George Ng2024-04-26 09:49:04Frobes

As artificial intelligence (AI) progresses at a breakneck pace, the complexity of its applications necessitates rigorous oversight. This exploration traces AI's development, highlights its diverse implementations and underscores the importance of reviewing and managing emerging risks effectively.

Modeling History

1990s

Empirical analysis relied heavily on parametric estimation due to its computational efficiency and the small datasets of the era. Despite the existence of decision trees and neural networks, their use was limited by technological constraints.

2000s

The new millennium ushered in significant advances in computing power and data handling, shifting focus toward non-parametric methods. The rise of open-source tools like Scikit-learn and high-profile competitions like the Netflix Prize showcased the effectiveness of new algorithms. In particular, ensembles, such as aggregation with variations of decision trees like Random Forests and Gradient Boosting Machines, became popular.

2010s

Marked by the mainstream adoption of neural networks and deep learning, fueled by GPU-accelerated computations and a surge in data availability from sensors and smartphones. Innovations in deep learning—RNNs, CNNs and particularly Transformers—were significantly advanced by algorithmic improvements such as dropout, better activation functions and the attention mechanism, enhancing training efficiency and model focus.

Today

Transformers, leveraging the attention mechanism, have become central to AI, enabling unprecedented understanding and content generation. Backed by vast computational resources and sophisticated algorithms, these models showcase superior accuracy, adaptability and human-like output.

Example Applications

AI’s impact spans various sectors, each facing unique risks associated with model inaccuracies.

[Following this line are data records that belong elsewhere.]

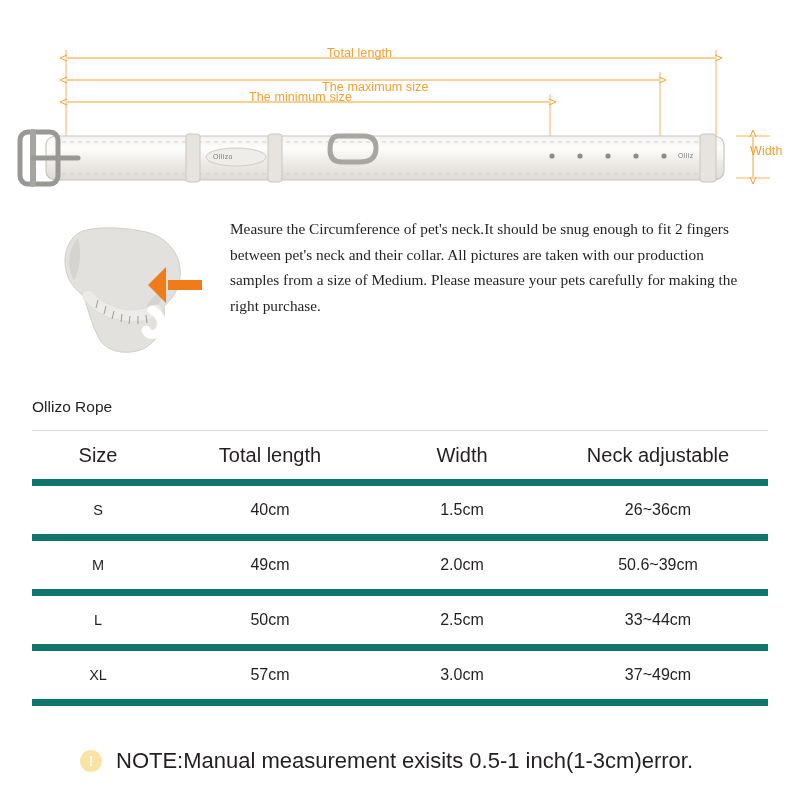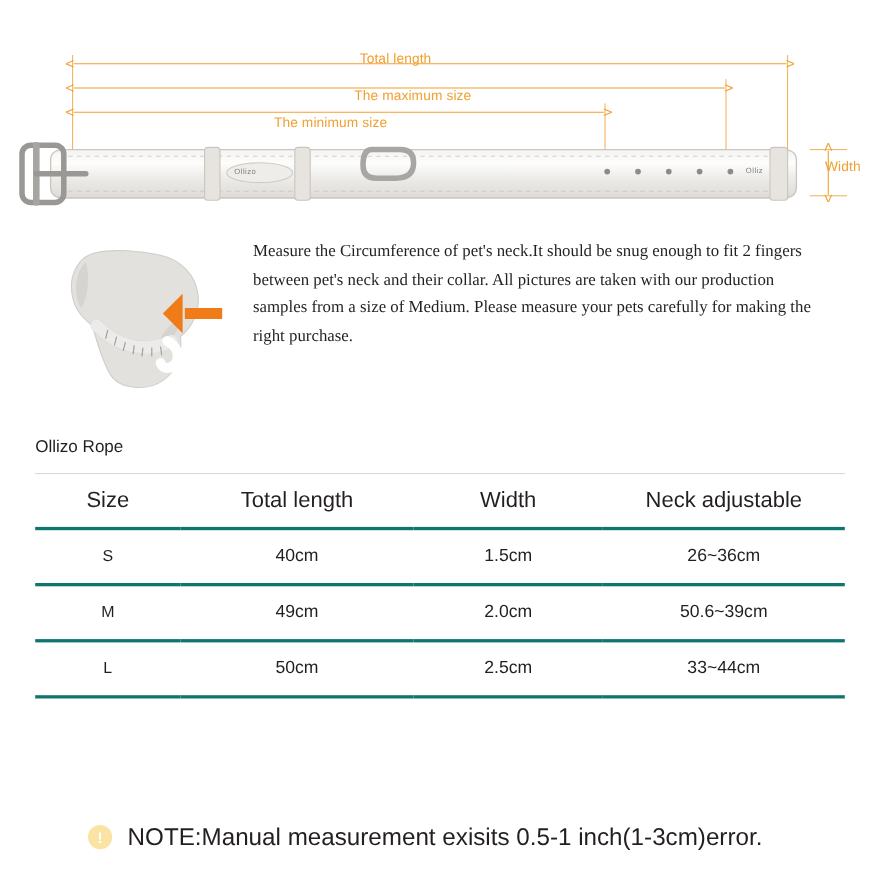"The minimum size" .dim-min { margin-top: 14px -> none }
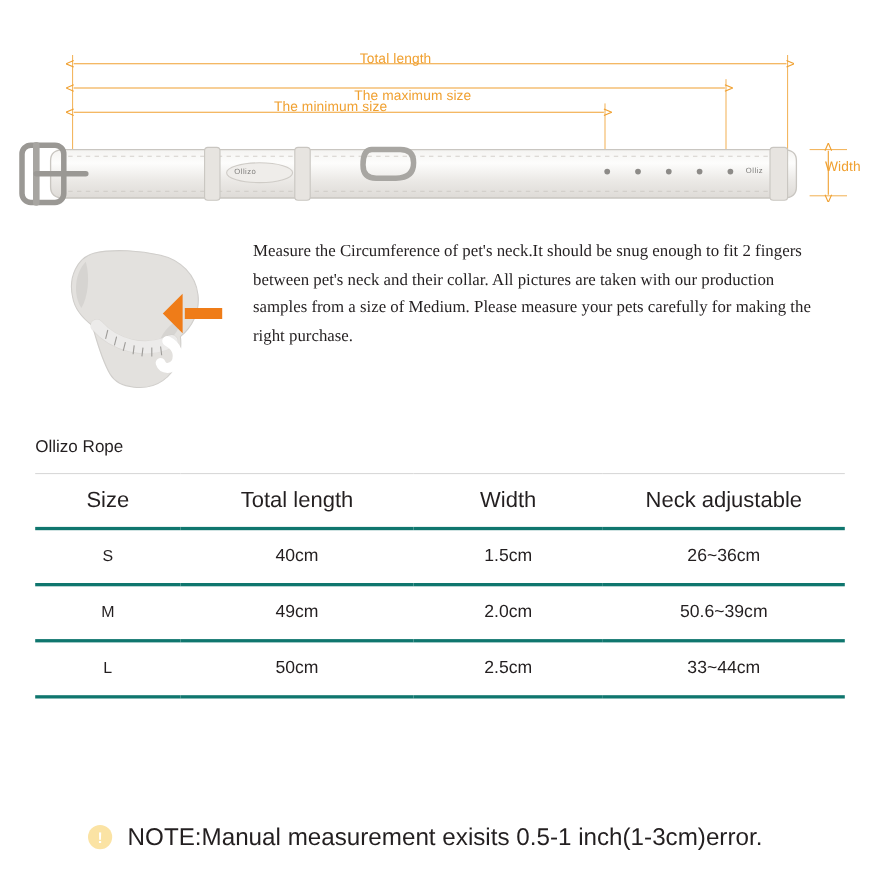"Size" table.size-table th, table.size-table td { border-bottom: 3px solid #0f766e -> 7px solid #0f766e }
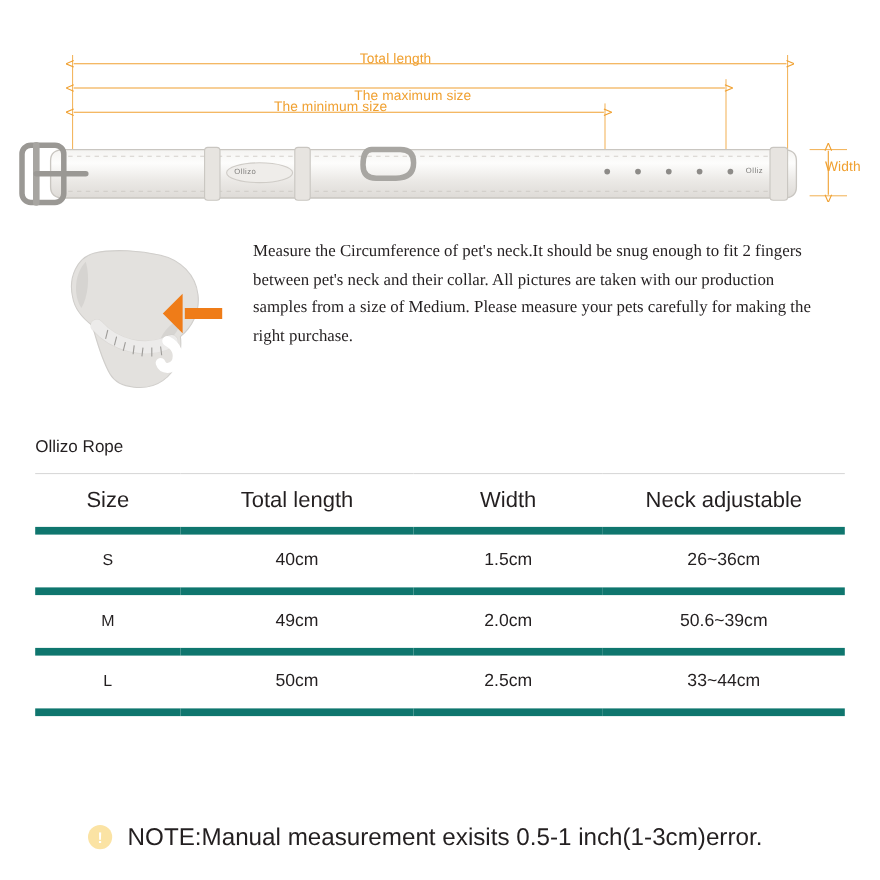"XL" tr { html: none -> <tr> <td>XL</td> <td>57cm</td> <td>3.0cm</td> <td>37~49cm</td> </tr> }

Defense And Security: Errors in threat detection could compromise national and global security.

Healthcare: Diagnostic inaccuracies can lead to grave health consequences.

Government: Predictive policing and public assistance errors may severely impact marginalized communities.

Financial Technology: Fraud detection and credit scoring inaccuracies can significantly affect financial outcomes.

Entertainment: Minor inconveniences arise from errors in content recommendation algorithms.

Applicable Regulation

Existing consumer protection and individual rights laws are in place and continue to evolve, in part due to concerns surrounding new technologies like AI.

Safety

Autonomous Vehicles: Bodies like the NHTSA oversee autonomous vehicle programs by Tesla, Uber and Waymo.

Healthcare Diagnostics: Practice Fusion was fined $145 million for accepting kickbacks and having a model that overly prescribed opioids. Systems such as IBM Watson Health have recommended unsafe and incorrect cancer treatment options.

Online Safety: Enforcement of COPPA by fining platforms like YouTube and Epic Games showcases efforts to bolster content moderation and age verification to protect underage users in digital environments. Recent initiatives such as EU’s Digital Services Act (DSA) aim to have platform owners be more accountable.

Anti-Discriminatory

Financial Loans: The Consumer Financial Protection Bureau (CFPB) issues guidance on credit denials by Lenders using AI.

Insurance Underwriting: Regulatory oversight ensures fairness in AI applications within the insurance industry, with state-specific regulations aiming to prevent discriminatory insurance based on factors like zip code.

Hiring Practices: Amazon self-regulated by discontinuing the use of an AI recruiting tool after discovering it favored male over female candidates.

Privacy

The proliferation of AI and machine learning models has been significantly fueled by access to vast amounts of data. However, concerns arise when this data is collected or utilized without explicit consent.

Clearview AI faced fines from Italy's IDPA (€20 million), the U.K.'s ICO (£7.5 million) and orders from France's CNIL in 2021 for scraping images from the web without consent.

Facebook was fined $5 billion by the FTC in 2019 for its role in the Cambridge Analytica scandal, where user data was shared without proper authorization.

TikTok settled with the FTC for $5.7 million in 2019 over the illegal collection of children's data, highlighting the critical need for protecting minors online. Additionally, TikTok faced a €750,000 fine from the Netherlands' DDPA in 2021 for similar violations.

Model Review

Effective internal and external review mechanisms are crucial for managing AI risks and include:

Documentation: Comprehensive documentation of data sources, training processes, model iterations and the model's purpose and intended users is foundational for transparency.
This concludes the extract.